→ AIM OF THE EXERCISE:
In the listing, determine how many lines contain "left". The reply is that number alone.

_ _ _

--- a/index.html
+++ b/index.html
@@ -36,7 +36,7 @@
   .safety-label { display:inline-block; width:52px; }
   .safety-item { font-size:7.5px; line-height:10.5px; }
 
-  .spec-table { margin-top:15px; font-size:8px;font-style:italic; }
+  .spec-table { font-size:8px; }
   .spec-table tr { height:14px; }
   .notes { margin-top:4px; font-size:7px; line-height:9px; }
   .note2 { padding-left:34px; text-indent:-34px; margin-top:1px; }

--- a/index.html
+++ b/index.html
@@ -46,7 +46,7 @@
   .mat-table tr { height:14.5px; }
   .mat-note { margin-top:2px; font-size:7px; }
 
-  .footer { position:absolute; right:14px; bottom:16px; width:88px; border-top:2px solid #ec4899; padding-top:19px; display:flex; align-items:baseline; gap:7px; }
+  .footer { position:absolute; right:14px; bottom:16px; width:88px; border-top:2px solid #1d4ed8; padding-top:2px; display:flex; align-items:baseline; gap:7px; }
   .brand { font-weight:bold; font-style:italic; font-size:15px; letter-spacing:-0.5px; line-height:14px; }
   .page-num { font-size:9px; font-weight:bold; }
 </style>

_ _ _

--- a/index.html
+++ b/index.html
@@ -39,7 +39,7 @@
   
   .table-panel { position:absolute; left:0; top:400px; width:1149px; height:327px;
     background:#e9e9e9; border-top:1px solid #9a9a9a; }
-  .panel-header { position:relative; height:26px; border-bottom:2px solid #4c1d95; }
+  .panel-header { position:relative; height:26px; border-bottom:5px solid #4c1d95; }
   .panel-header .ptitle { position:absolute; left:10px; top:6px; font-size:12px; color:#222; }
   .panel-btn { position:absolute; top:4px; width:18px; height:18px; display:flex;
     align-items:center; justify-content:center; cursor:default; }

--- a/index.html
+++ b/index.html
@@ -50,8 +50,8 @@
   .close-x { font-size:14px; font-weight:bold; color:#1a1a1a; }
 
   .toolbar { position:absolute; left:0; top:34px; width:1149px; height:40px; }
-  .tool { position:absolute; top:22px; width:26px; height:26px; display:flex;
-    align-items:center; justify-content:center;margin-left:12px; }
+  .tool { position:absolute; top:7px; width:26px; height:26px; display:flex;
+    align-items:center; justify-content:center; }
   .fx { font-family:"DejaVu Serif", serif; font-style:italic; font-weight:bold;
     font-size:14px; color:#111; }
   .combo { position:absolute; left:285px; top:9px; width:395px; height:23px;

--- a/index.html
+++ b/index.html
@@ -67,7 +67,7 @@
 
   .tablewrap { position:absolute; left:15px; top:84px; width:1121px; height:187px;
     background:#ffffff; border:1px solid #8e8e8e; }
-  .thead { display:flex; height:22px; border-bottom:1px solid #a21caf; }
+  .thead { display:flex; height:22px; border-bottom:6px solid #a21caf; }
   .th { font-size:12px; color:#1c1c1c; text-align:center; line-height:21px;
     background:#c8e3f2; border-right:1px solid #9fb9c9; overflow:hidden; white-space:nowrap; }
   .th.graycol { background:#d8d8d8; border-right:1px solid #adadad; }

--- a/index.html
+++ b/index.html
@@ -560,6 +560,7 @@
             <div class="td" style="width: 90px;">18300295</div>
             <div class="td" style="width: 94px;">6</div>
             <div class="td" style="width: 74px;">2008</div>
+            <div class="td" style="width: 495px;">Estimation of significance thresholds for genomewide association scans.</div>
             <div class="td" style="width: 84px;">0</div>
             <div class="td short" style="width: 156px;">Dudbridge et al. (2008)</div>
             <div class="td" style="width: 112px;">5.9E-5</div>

_ _ _

→ EXERCISE RESPONSE:
7